Amnesty International expresses grave concern over the recent events that have taken place in relation to the investigation into the disappearance of the 43 students from the Raúl Isidro Burgos Rural Training College. The resignation of the head of the Special Investigation and Litigation Unit for the Ayotzinapa Case (UEILCA), due to visible conflicts between the Unit and the Attorney General’s Office (FGR), puts the progress achieved at risk and threatens to further delay the families’ access to truth, justice, and remembrance.
The serious differences between the different authorities must be resolved in order to avoid perpetuating impunity in this case which is so emblematic for MexicoErika Guevara-Rosas, Americas director at Amnesty International
UEILCA prosecutor Omar Gómez Trejo resigned on 27 September 2022, condemning undue interference in the investigation after it was made public that the FGR withdrew 21 arrest warrants requested, 16 of which were against military personnel accused of having participated in the events of eight years ago.

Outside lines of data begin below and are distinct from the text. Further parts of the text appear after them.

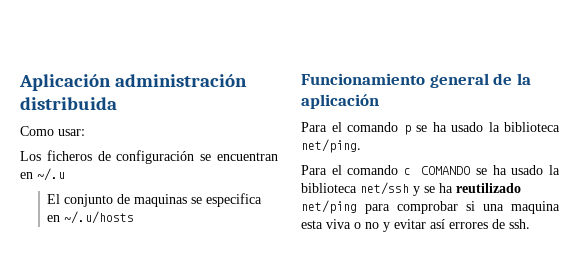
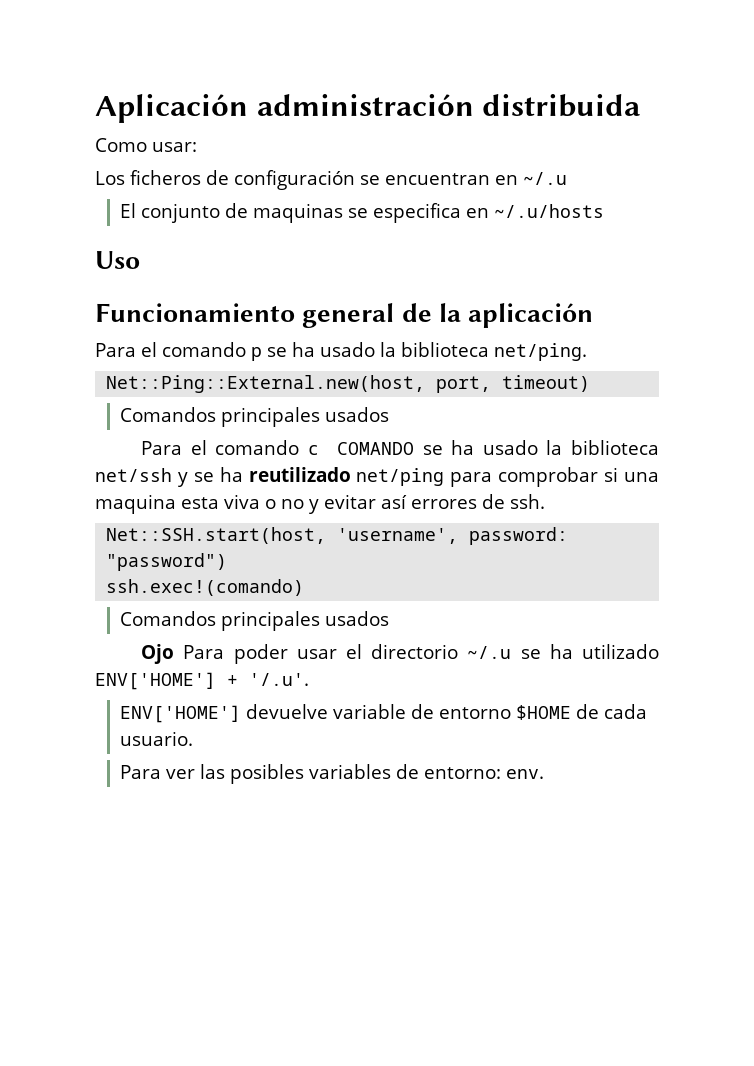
(135, 217) none -> [95,251,140,269] // Uso
(361, 146) none -> [106,375,591,393] [119,407,389,427] // Net::Ping::External.new(host, port, timeout) // Comandos principales usados
(530, 224) none -> [106,527,569,545] [106,553,228,571] [106,579,305,596] [119,611,389,631] [141,644,659,664] [95,672,309,690] [119,704,647,723] [119,731,193,746] [119,764,544,784] // Net::SSH.start(host, 'username', password: "password") // ssh.exec!(comando) // Comandos principales usados // Ojo Para poder usar el directorio ~/.u se ha utilizado ENV['HOME'] + '/.u'. // ENV['HOME'] devuelve variable de entorno $HOME de cada usuario. // Para ver las posibles variables de entorno: env.

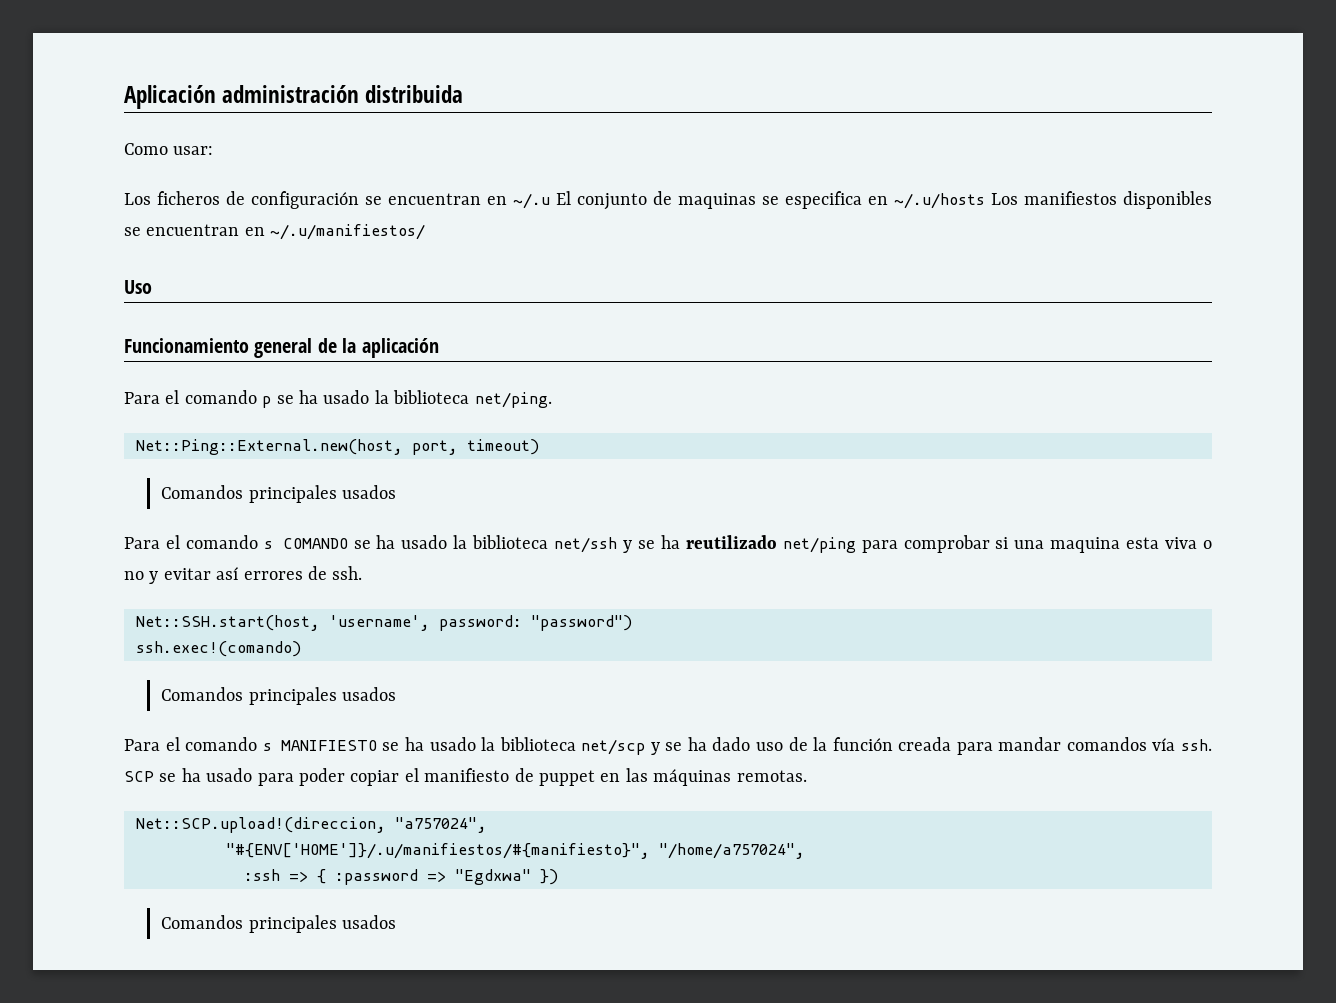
(567, 178) // -> (550, 201) none
(604, 211) none -> [991,191,1212,209] [124,224,426,240] Los manifiestos disponibles se encuentran en ~/.u/manifiestos/
[307,445,319,455] c -> [263,541,273,549] s
[141,644,659,664] [95,672,309,690] [119,704,647,723] [119,731,193,746] [119,764,544,784] Ojo Para poder usar el directorio ~/.u se ha utilizado ENV['HOME'] + '/.u'. // ENV['HOME'] devuelve variable de entorno $HOME de cada usuario. // Para ver las posibles variables de entorno: env. -> [124,737,1212,755] [124,768,807,786] [136,817,487,833] [226,843,805,859] [244,869,558,885] [161,915,396,933] Para el comando s MANIFIESTO se ha usado la biblioteca net/scp y se ha dado uso de la función creada para mandar comandos vía ssh. SCP se ha usado para poder copiar el manifiesto de puppet en las máquinas remotas. // Net::SCP.upload!(direccion, "a757024", // "#{ENV['HOME']}/.u/manifiestos/#{manifiesto}", "/home/a757024", // :ssh => { :password => "Egdxwa" }) // Comandos principales usados

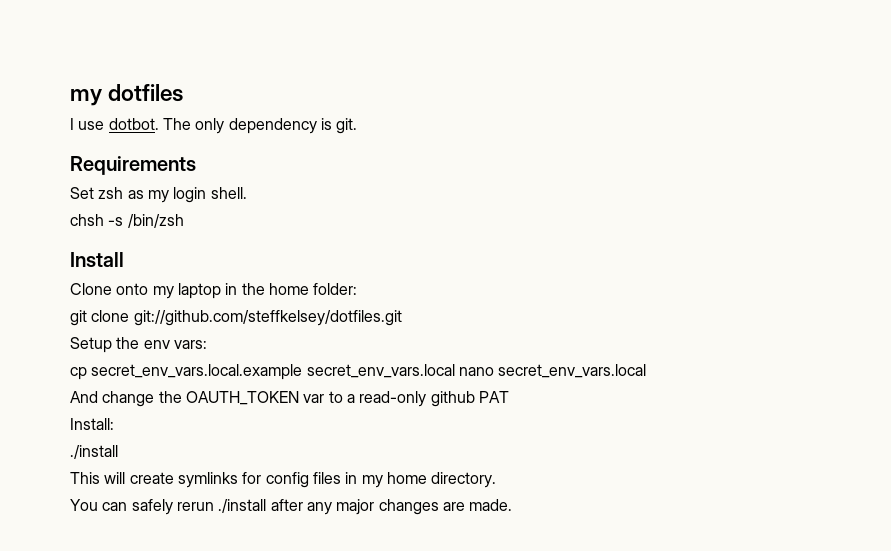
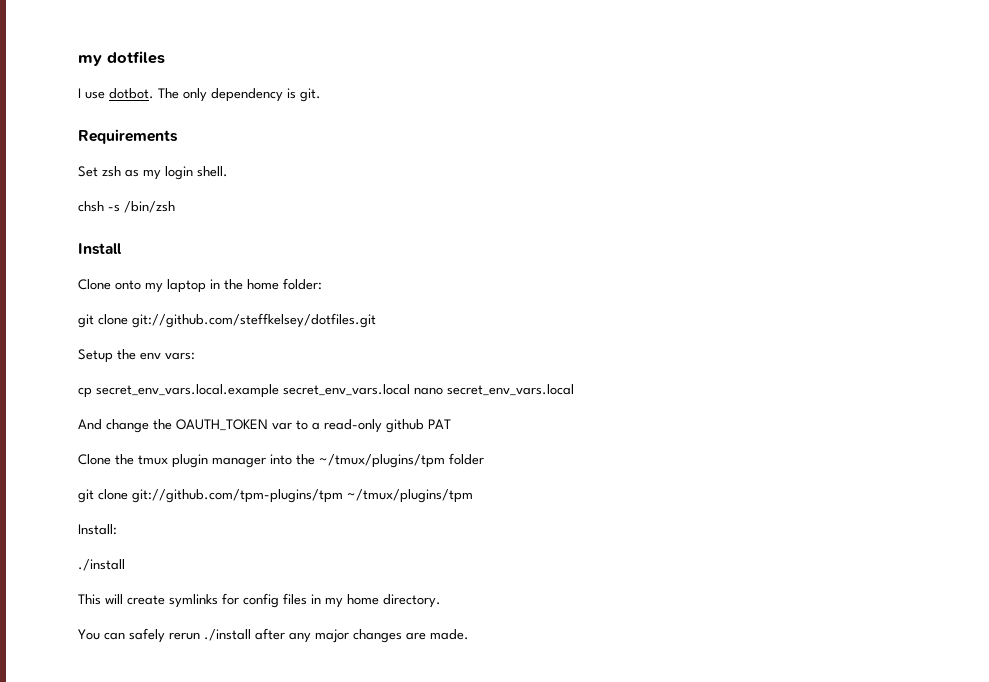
(509, 397) none -> [78,453,484,468] [78,489,473,503] // Clone the tmux plugin manager into the ~/tmux/plugins/tpm folder // git clone git://github.com/tpm-plugins/tpm ~/tmux/plugins/tpm

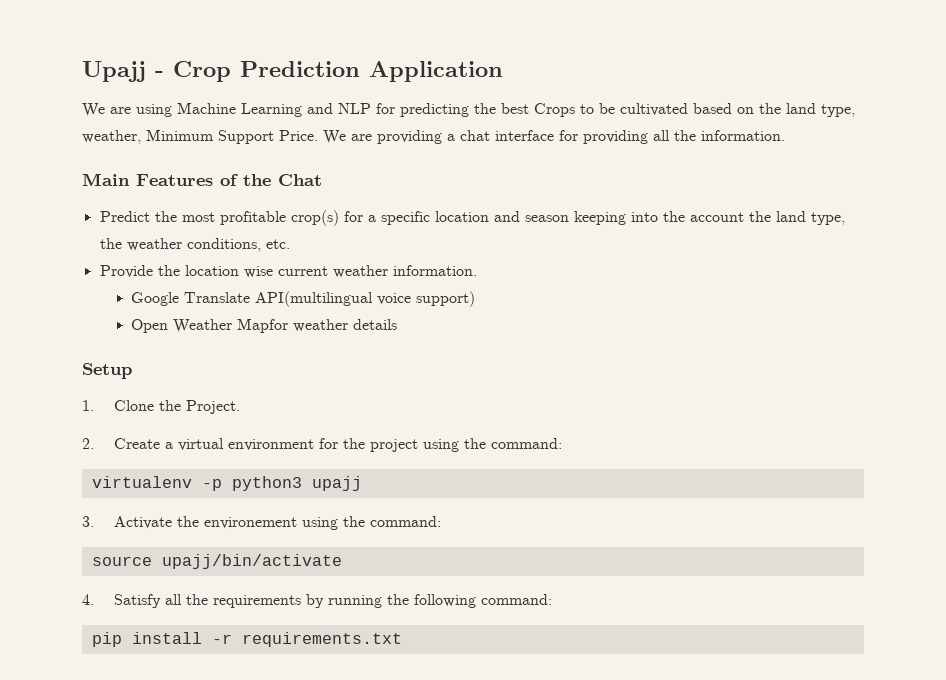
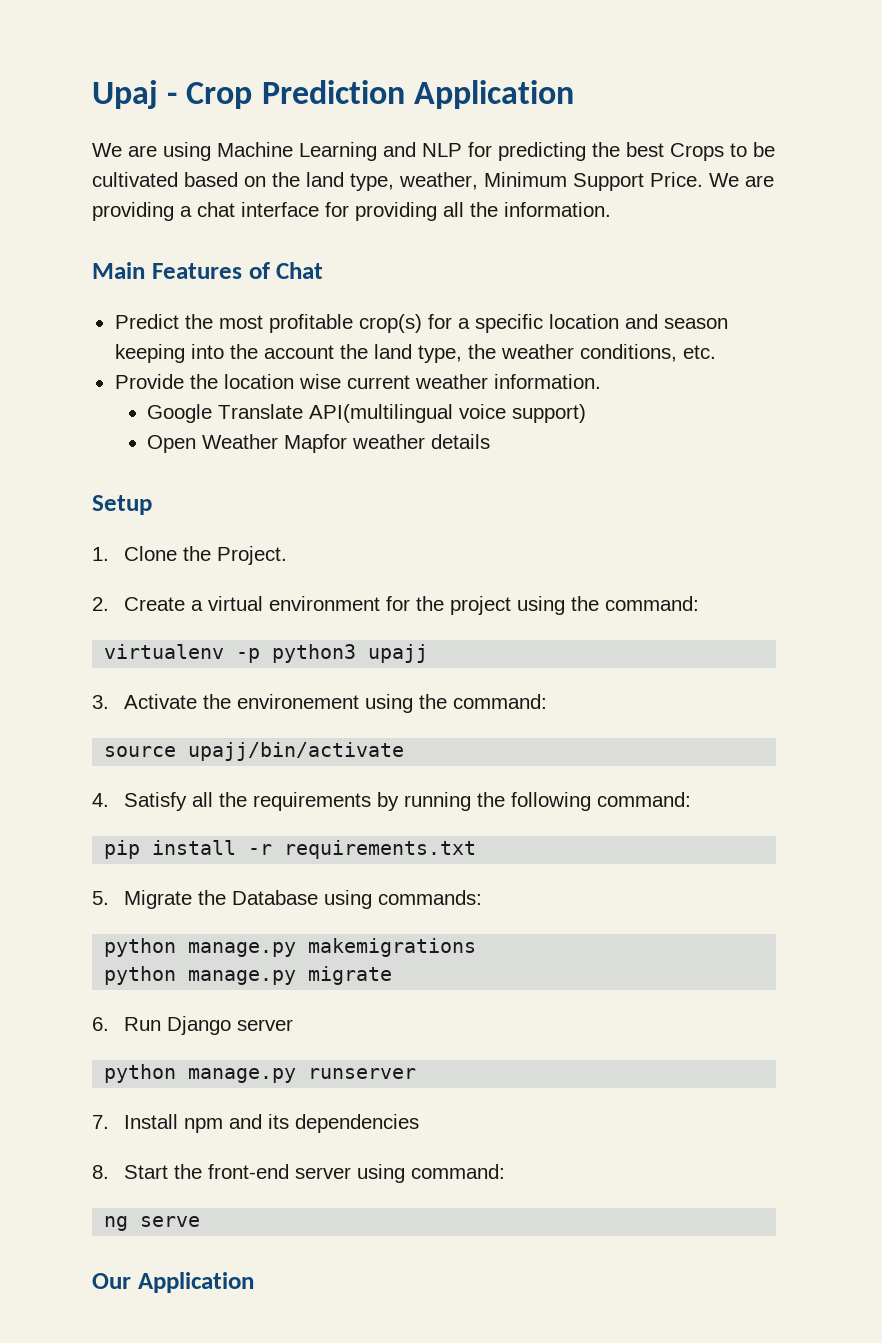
[82,61,146,82] Upajj -> [92,80,158,109] Upaj
[243,174,271,186] the -> (270, 270) none
(402, 639) none -> [92,890,483,909] [104,938,477,957] [104,966,393,985] [92,1016,294,1035] [104,1064,417,1083] [92,1114,420,1133] [92,1164,506,1183] [104,1216,201,1231] [92,1272,254,1293] // 5. Migrate the Database using commands: // python manage.py makemigrations // python manage.py migrate // 6. Run Django server // python manage.py runserver // 7. Install npm and its dependencies // 8. Start the front-end server using command: // ng serve // Our Application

“The problems that have arisen leave the families of the missing students, and Mexican society in general, in a situation of total uncertainty. The serious differences between the different authorities must be resolved in order to avoid perpetuating impunity in this case which is so emblematic for Mexico. It is also imperative that the students’ families be kept fully informed and at the centre of the decision-making process, not only in terms of the transparency that must be maintained, but also to guarantee their right to the truth and to full reparation for the enormous damages they have suffered over the last eight years,” said Erika Guevara-Rosas, Americas director at Amnesty International.
“We cannot tolerate any further setbacks in the investigation. The Mexican state must create the conditions necessary to progress with investigations, respect the autonomy and independence of the work of the Special Investigation Unit, and ensure that it has the necessary human and material resources to carry out its work. In addition, it must guarantee due process in order to avoid any error that could prevent legal proceedings from progressing and could jeopardise the right to justice and the punishment of those responsible for this atrocious crime,” said Edith Olivares Ferreto, executive director at Amnesty International Mexico.
Progress and setbacks
This 26 September marked eight years since the disappearance of the 43 students from the Raúl Isidro Burgos Rural Training College, yet to this day the families have still been unable to find out the truth of what happened and to access justice.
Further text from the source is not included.